The latest therapeutic efforts in amyloidosis involve deploying antibodies to knock out a building block of amyloid in the hope that this will lead to the elimination of the deposits. The approach, described recently in the New England Journal of Medicine, involves treating patients with systemic amyloidosis with an agent known to clear serum amyloid P from the plasma, then using antibodies to target SAP in the deposits themselves.³ So far, Phase 1 results show that the approach can safely clear amyloid from the liver and some other tissues.

But the effects in other organs are not yet known.

“It’s a real question as to whether a heart involved with amyloid can tolerate immunologic chaos that might occur when you’re directing antibody attack on a major organ,” Dr. Berk said.

Overall, there is good cause for optimism in amyloidosis treatment, he said: “We haven’t identified all the therapeutic answers yet, but the future truly is bright.”

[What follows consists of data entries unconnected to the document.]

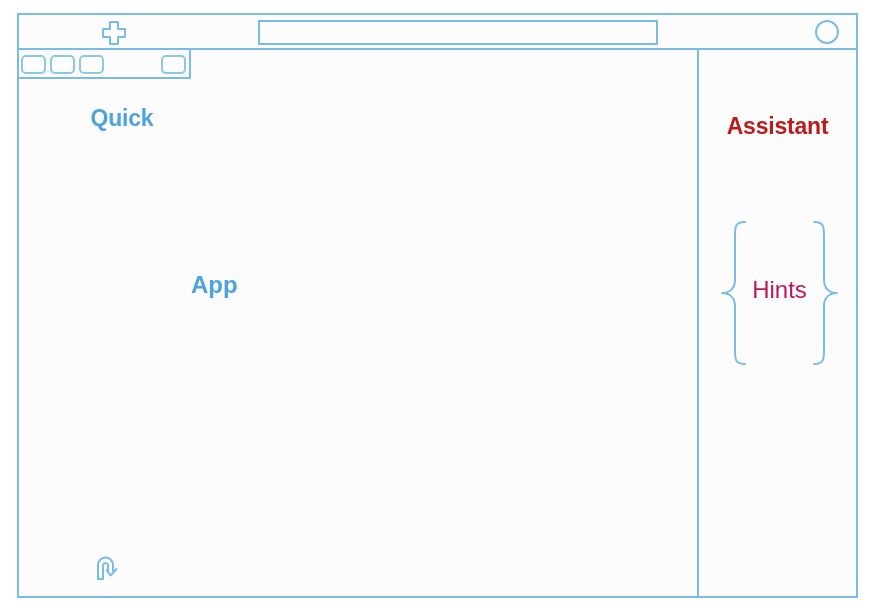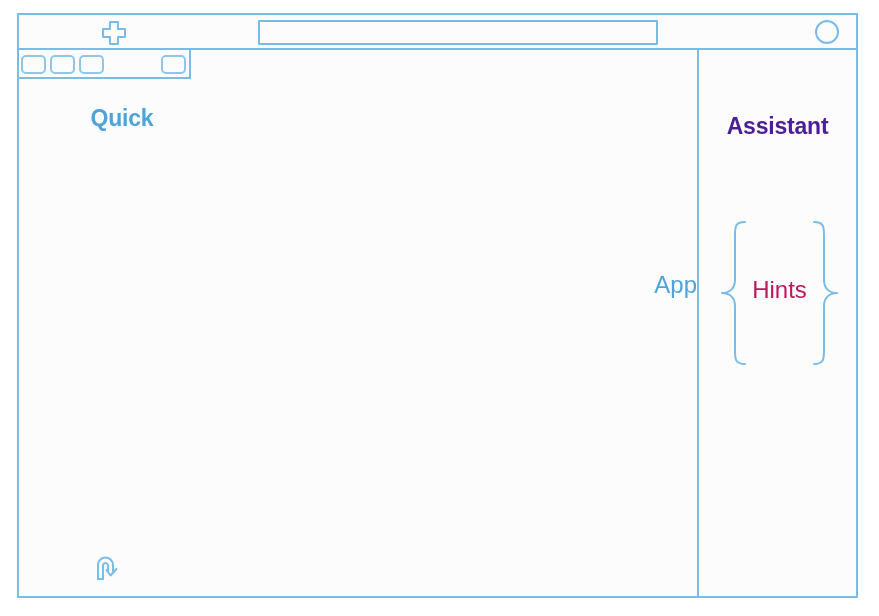--- a/index.html
+++ b/index.html
@@ -176,7 +176,7 @@
     text-align: center;
     font-size: 23px;
     font-weight: bold;
-    color: #4c1d95;
+    color: #b91c1c;
     letter-spacing: -0.2px;
   }
   #hints-group {

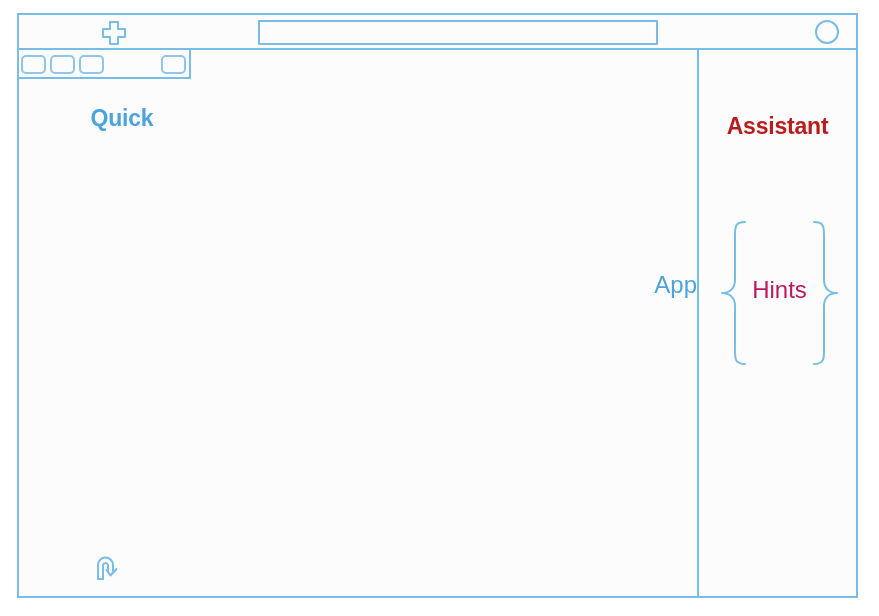--- a/index.html
+++ b/index.html
@@ -153,9 +153,9 @@
     left: 0;
     right: 0;
     top: 221px;
-    text-align: right;
+    text-align: left;
     font-size: 24px;
-    font-weight: normal;
+    font-weight: bold;
     color: #4da3dc;
   }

Thomas R. Collins is a medical writer based in Florida.

References

1. Berk JL, Suhr OB, Obici L, et al. Repurposing diflunisal for familial amyloid polyneuropathy: A randomized clinical trial. JAMA. 2013 Dec 25;310(24):2658–2667.
2. Suhr OB, Coelho T, Buades J, et al. Phase 2 Open-Label Extension Study of Patisiran An Investigational RNAi Therapeutic for the Treatment of Familial Amyloidotic Polyneuropathy. Presented Nov. 3, 2015 at the First European Congress on Hereditary ATTR Amyloidosis. Paris, France.
3. Richards DB, Cookson LM, Berges AC, et al. Therapeutic clearance of amyloid by antibodies to serum amyloid P component. N Engl J Med. 2015 Sep 17;373(12):1106–1114.